(Entries taken from a collection)

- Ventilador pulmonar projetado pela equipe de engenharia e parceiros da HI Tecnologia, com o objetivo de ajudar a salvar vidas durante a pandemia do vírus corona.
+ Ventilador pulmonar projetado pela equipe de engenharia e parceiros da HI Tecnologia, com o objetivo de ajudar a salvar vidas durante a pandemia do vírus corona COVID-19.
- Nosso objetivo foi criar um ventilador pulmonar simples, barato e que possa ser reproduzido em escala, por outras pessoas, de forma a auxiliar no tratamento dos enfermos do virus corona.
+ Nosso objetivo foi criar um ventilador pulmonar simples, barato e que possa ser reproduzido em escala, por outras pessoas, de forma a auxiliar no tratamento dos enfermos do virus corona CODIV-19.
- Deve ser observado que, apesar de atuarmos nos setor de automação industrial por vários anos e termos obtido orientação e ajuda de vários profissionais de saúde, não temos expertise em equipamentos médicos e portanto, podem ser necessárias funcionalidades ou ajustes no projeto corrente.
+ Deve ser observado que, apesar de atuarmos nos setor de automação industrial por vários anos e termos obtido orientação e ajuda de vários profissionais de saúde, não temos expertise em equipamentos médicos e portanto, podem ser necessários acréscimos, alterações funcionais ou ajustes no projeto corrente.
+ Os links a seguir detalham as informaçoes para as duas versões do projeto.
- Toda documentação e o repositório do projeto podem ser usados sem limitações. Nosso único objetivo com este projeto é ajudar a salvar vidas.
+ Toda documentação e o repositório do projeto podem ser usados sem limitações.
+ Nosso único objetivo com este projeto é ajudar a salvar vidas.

#### Directions for this task
Your job is to write out the data exactly as it stands.

#### Answer to this problem
- Ventilador pulmonar projetado pela equipe de engenharia e parceiros da HI Tecnologia, com o objetivo de ajudar a salvar vidas durante a pandemia do vírus corona.
+ Ventilador pulmonar projetado pela equipe de engenharia e parceiros da HI Tecnologia, com o objetivo de ajudar a salvar vidas durante a pandemia do vírus corona COVID-19.
- Nosso objetivo foi criar um ventilador pulmonar simples, barato e que possa ser reproduzido em escala, por outras pessoas, de forma a auxiliar no tratamento dos enfermos do virus corona.
+ Nosso objetivo foi criar um ventilador pulmonar simples, barato e que possa ser reproduzido em escala, por outras pessoas, de forma a auxiliar no tratamento dos enfermos do virus corona CODIV-19.
- Deve ser observado que, apesar de atuarmos nos setor de automação industrial por vários anos e termos obtido orientação e ajuda de vários profissionais de saúde, não temos expertise em equipamentos médicos e portanto, podem ser necessárias funcionalidades ou ajustes no projeto corrente.
+ Deve ser observado que, apesar de atuarmos nos setor de automação industrial por vários anos e termos obtido orientação e ajuda de vários profissionais de saúde, não temos expertise em equipamentos médicos e portanto, podem ser necessários acréscimos, alterações funcionais ou ajustes no projeto corrente.
+ Os links a seguir detalham as informaçoes para as duas versões do projeto.
- Toda documentação e o repositório do projeto podem ser usados sem limitações. Nosso único objetivo com este projeto é ajudar a salvar vidas.
+ Toda documentação e o repositório do projeto podem ser usados sem limitações.
+ Nosso único objetivo com este projeto é ajudar a salvar vidas.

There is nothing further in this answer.